Make this Fabulous, Gorgeous, Brilliant chicken stock and keep it in your freezer. You'll never have to waste good money on store-bought stocks that tend to have stale or too heavy flavors and way too much sodium. Freeze for up to 3 months in 8 or 16 oz plastic containers, or spray a jumbo-muffin pan to make frozen "stock muffins" that you can transfer to freezer bags and use when needed. Remember: do not salt a stock. It becomes more and more concentrated as it cooks down and you are trying to create a neutral but flavorful foundation for other dishes, sauces, etc. that you will season appropriately later.
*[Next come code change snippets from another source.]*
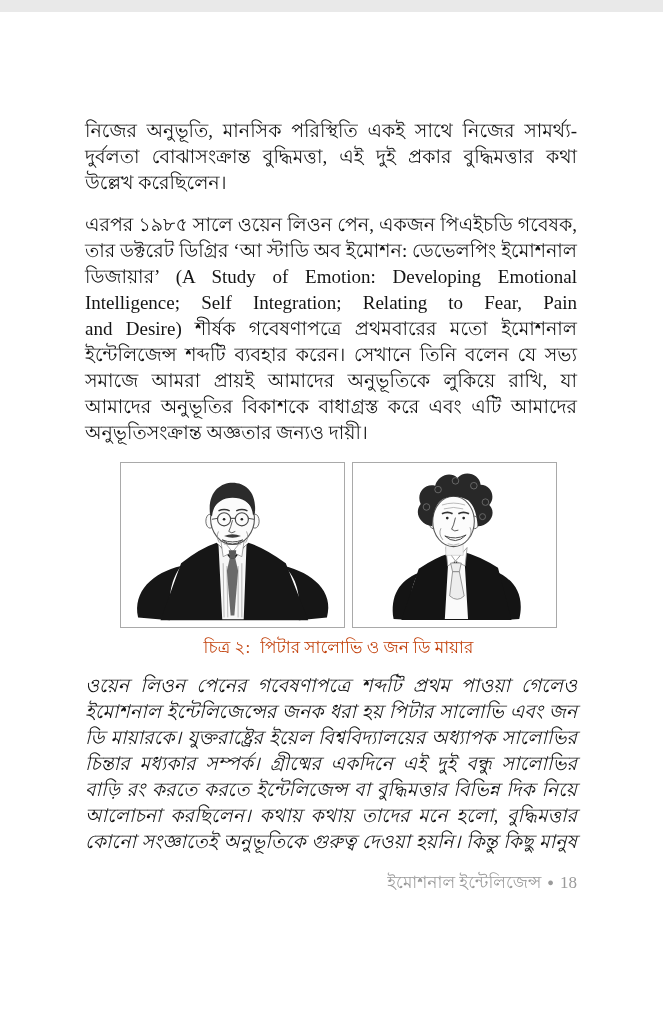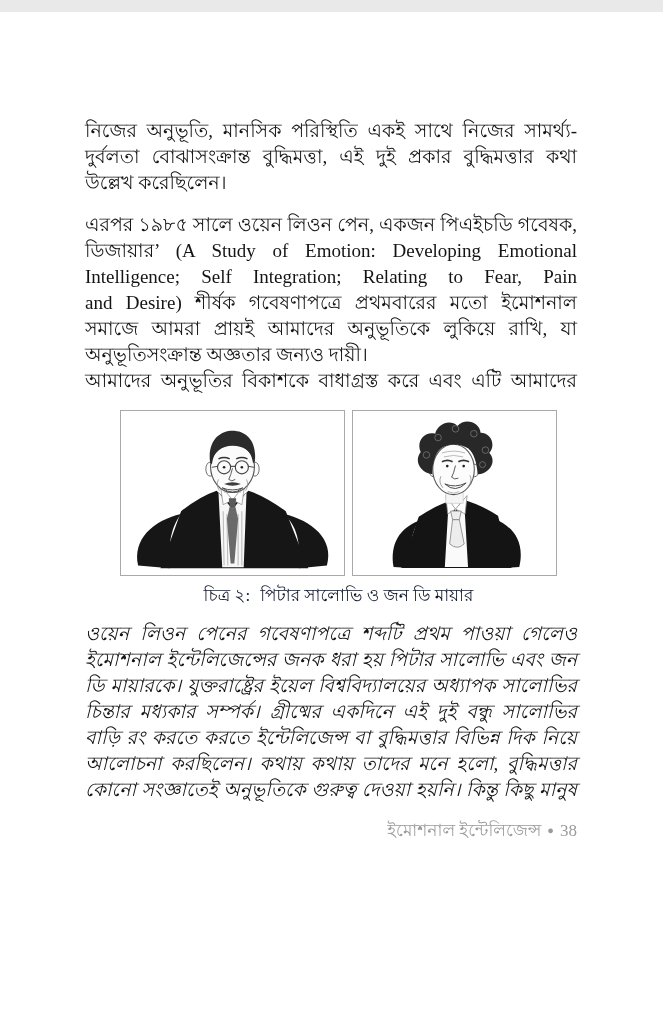--- a/index.html
+++ b/index.html
@@ -51,21 +51,21 @@
     overflow:hidden;
   }
   .panel.left{width:225px;}
   .panel.right{width:205px;}
   .panel svg{display:block;}
   .figure-caption{
     margin-top:9px;
     text-align:center;
     font-size:17px;
     line-height:22px;
-    color:#0f172a;
+    color:#c2410c;
   }
   .figure-caption .cap-label{margin-right:10px;}
   .after-figure{margin-top:14px;font-style:italic;}
   .footer{
     margin-top:16px;
     text-align:right;
     font-size:17px;
     line-height:22px;
     color:#9b9b9b;
   }
@@ -83,26 +83,28 @@
   <div class="content">
 
     <div class="para">
       <div class="line">নিজের অনুভূতি, মানসিক পরিস্থিতি একই সাথে নিজের সামর্থ্য-</div>
       <div class="line">দুর্বলতা বোঝাসংক্রান্ত বুদ্ধিমত্তা, এই দুই প্রকার বুদ্ধিমত্তার কথা</div>
       <div class="line end">উল্লেখ করেছিলেন।</div>
     </div>
 
     <div class="para">
       <div class="line">এরপর ১৯৮৫ সালে ওয়েন লিওন পেন, একজন পিএইচডি গবেষক,</div>
+      <div class="line">তার ডক্টরেট ডিগ্রির ‘আ স্টাডি অব ইমোশন: ডেভেলপিং ইমোশনাল</div>
       <div class="line">ডিজায়ার’ (A Study of Emotion: Developing Emotional</div>
       <div class="line">Intelligence; Self Integration; Relating to Fear, Pain</div>
       <div class="line">and Desire) শীর্ষক গবেষণাপত্রে প্রথমবারের মতো ইমোশনাল</div>
+      <div class="line">ইন্টেলিজেন্স শব্দটি ব্যবহার করেন। সেখানে তিনি বলেন যে সভ্য</div>
       <div class="line">সমাজে আমরা প্রায়ই আমাদের অনুভূতিকে লুকিয়ে রাখি, যা</div>
+      <div class="line">আমাদের অনুভূতির বিকাশকে বাধাগ্রস্ত করে এবং এটি আমাদের</div>
       <div class="line end">অনুভূতিসংক্রান্ত অজ্ঞতার জন্যও দায়ী।</div>
-      <div class="line">আমাদের অনুভূতির বিকাশকে বাধাগ্রস্ত করে এবং এটি আমাদের</div>
     </div>
 
     <div class="figure">
       <div class="panels">
 
         <div class="panel left">
 
           <svg width="215" height="150" viewBox="0 0 230 160" xmlns="http://www.w3.org/2000/svg">
 
             <path d="M60,95 C30,102 8,122 14,150 L48,153 C46,125 50,108 60,95 Z" fill="#161616"></path>
@@ -211,17 +213,17 @@
       <div class="line">ওয়েন লিওন পেনের গবেষণাপত্রে শব্দটি প্রথম পাওয়া গেলেও</div>
       <div class="line">ইমোশনাল ইন্টেলিজেন্সের জনক ধরা হয় পিটার সালোভি এবং জন</div>
       <div class="line">ডি মায়ারকে। যুক্তরাষ্ট্রের ইয়েল বিশ্ববিদ্যালয়ের অধ্যাপক সালোভির</div>
       <div class="line">চিন্তার মধ্যকার সম্পর্ক। গ্রীষ্মের একদিনে এই দুই বন্ধু সালোভির</div>
       <div class="line">বাড়ি রং করতে করতে ইন্টেলিজেন্স বা বুদ্ধিমত্তার বিভিন্ন দিক নিয়ে</div>
       <div class="line">আলোচনা করছিলেন। কথায় কথায় তাদের মনে হলো, বুদ্ধিমত্তার</div>
       <div class="line">কোনো সংজ্ঞাতেই অনুভূতিকে গুরুত্ব দেওয়া হয়নি। কিন্তু কিছু মানুষ</div>
     </div>
 
     <div class="footer">
-      <span>ইমোশনাল ইন্টেলিজেন্স</span><span class="bullet">●</span><span>38</span>
+      <span>ইমোশনাল ইন্টেলিজেন্স</span><span class="bullet">●</span><span>18</span>
     </div>
 
   </div>
 </div>
 
 </body></html>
White Chicken Stock - Fond de Volaille Blanc

Ingredients

  • 4 pounds chicken wings, necks and backs
  • 1 large onion, quartered
  • 4 carrots, peeled and cut in 1/2
  • 4 ribs celery, cut in 1/2
  • 1 leek, white part only, cut in 1/2 lengthwise
  • 8 sprigs fresh thyme
  • 8 sprigs fresh parsley with stems
  • 2 bay leaves
  • 8 to 10 peppercorns
  • 2 whole cloves garlic, peeled
  • 2 gallons cold water

Directions

Place chicken, vegetables, and herbs and spices in 12-quart stockpot. Cook on high heat (but not so high that meat or vegetables sitting on the bottom of the pan will burn) until you begin to see bubbles break through the surface of the liquid. Turn heat down to medium low so that stock maintains low, gentle simmer. Using a slotted spoon, or more finely meshed skimmer, skim the debris and foam from the stock with a spoon or fine mesh strainer every 10 to 15 minutes for the first hour of cooking and twice each hour for the next 2 hours. Add hot water as needed to keep bones and vegetables submerged. Simmer uncovered for 4 to 6 hours.

Strain stock through a fine mesh strainer into another large stockpot or heatproof (not plastic) container discarding the solids. (I will use these solids actually...I salvage as much meat and vegetables as I can, toss the bones, and make a mush of it in the food processor. Then I add this mixture to my dogs' food. They love it and it's good for them. No waste, which is the classic French tradition.) Cool stock to 70 degrees by submerging the pot or container in large cooler of ice or a sink full of ice water to below 40 degrees. Once it reaches 70 degrees or in cool in the center to the touch, place in refrigerator overnight. Remove solidified fat from surface of liquid and store in container with lid in refrigerator for 2 to 3 days or in freezer for up to 3 months. Prior to use, bring to boil for 2 minutes. (Don't throw it frozen into a dish in progress.) Use as a base for soups and sauces. (Tip: spray container or muffin tins you use for freezing with a little natural, unflavored non-stick spray before filling with stock. It will slide out easier.)